Cette solidarité ne s’annule pas automatiquement au moment du divorce ; il faut expressément en faire la demande au créancier. Cependant, la banque peut refuser la désolidarisation si elle estime que la situation financière de l’un des époux ne permet pas d’assurer le remboursement du crédit.
Même si un juge décide que c’est à l’autre époux de rembourser, cette décision n’est pas opposable à la banque, ce qui signifie que l’autre époux peut toujours être tenu responsable du remboursement.
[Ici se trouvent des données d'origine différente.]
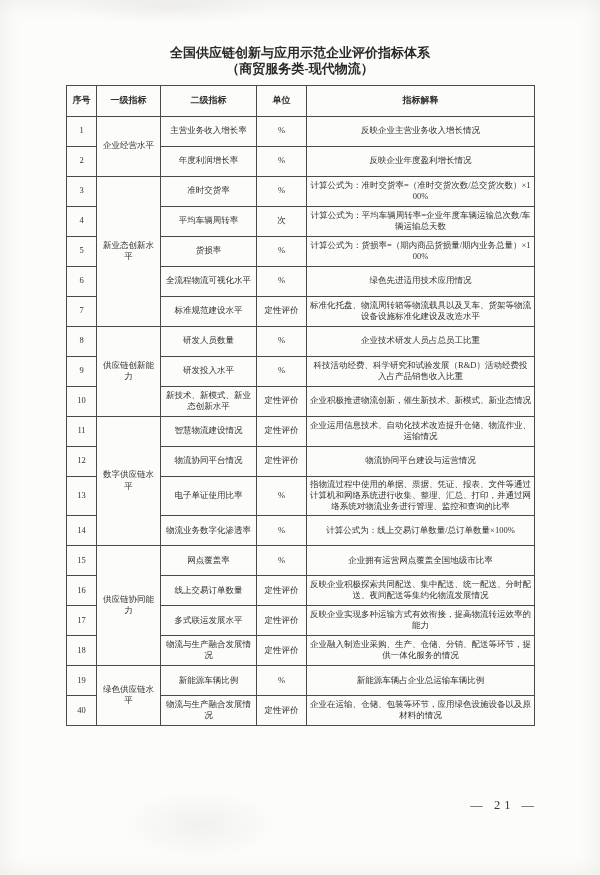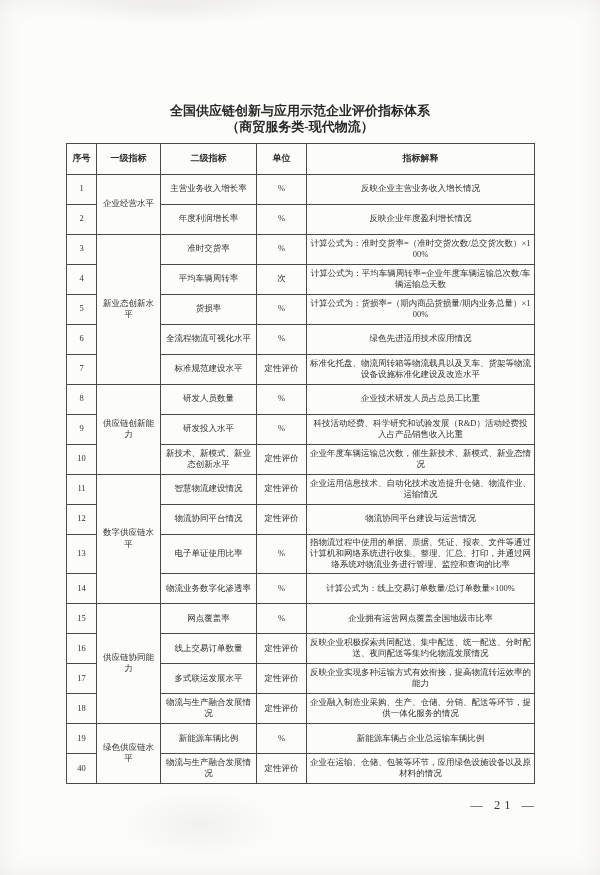--- a/index.html
+++ b/index.html
@@ -16,21 +16,21 @@
     box-shadow: inset 0 0 22px rgba(120,115,105,0.12);
   }
   .smudge {
     position: absolute; border-radius: 50%;
     background: radial-gradient(closest-side, rgba(150,145,135,0.10), rgba(150,145,135,0));
     pointer-events: none;
   }
   .smudge.s1 { left: 120px; top: 790px; width: 160px; height: 70px; }
   .smudge.s2 { left: 60px; top: -10px; width: 220px; height: 34px; }
   .doc-title {
-    padding-top: 103px;
+    padding-top: 45px;
     text-align: center;
     font-weight: bold;
     font-size: 13px;
     line-height: 1.25;
     color: #2a2a2a;
   }
   table.indicator {
     border-collapse: collapse;
     table-layout: fixed;
     width: 468px;
@@ -154,21 +154,21 @@
         <tr>
           <td class="c-no">9</td>
           <td class="c-ind">研发投入水平</td>
           <td class="c-unit">%</td>
           <td class="c-expl">科技活动经费、科学研究和试验发展（R&amp;D）活动经费投入占产品销售收入比重</td>
         </tr>
         <tr>
           <td class="c-no">10</td>
           <td class="c-ind">新技术、新模式、新业态创新水平</td>
           <td class="c-unit">定性评价</td>
-          <td class="c-expl">企业年度车辆运输总次数，催生新技术、新模式、新业态情况</td>
+          <td class="c-expl">企业积极推进物流创新，催生新技术、新模式、新业态情况</td>
         </tr>
         <tr>
           <td class="c-no">11</td>
           <td class="c-group" rowspan="4">数字供应链水平</td>
           <td class="c-ind">智慧物流建设情况</td>
           <td class="c-unit">定性评价</td>
           <td class="c-expl">企业运用信息技术、自动化技术改造提升仓储、物流作业、运输情况</td>
         </tr>
         <tr>
           <td class="c-no">12</td>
Une exception existe pour les crédits contractés pour des biens qui ne sont pas dans l’intérêt de la famille, comme une voiture de luxe ou un sac à main de luxe, dans lesquels cas l’autre époux peut demander à ne pas payer.
En outre, les dettes fiscales constituent un autre lien financier qui peut subsister après un divorce, car l’impôt dû au Trésor public doit être payé quoi qu’il arrive. La séparation des biens immobiliers peut aussi prendre du temps, notamment si les ex-époux ne sont pas d’accord sur la répartition, pouvant les lier financièrement pendant des mois ou des années.
Lorsqu’il y a des enfants à charge, la situation se complique encore, car les enfants représentent un sujet financier en plus d’être un sujet moral pour les époux. Même après la majorité des enfants, des procédures judiciaires peuvent survenir, par exemple, si le montant de la pension alimentaire doit être revu à la hausse ou si le parent qui verse la pension souhaite la payer directement à l’enfant.
Pour éviter ces complications et désagréments, les époux doivent bien réfléchir aux démarches de désolidarisation auprès de leurs créanciers et s’accorder autant que possible sur la séparation des biens et les frais pour leurs enfants. Idéalement, solder ses crédits avant le divorce est la meilleure manière de se protéger.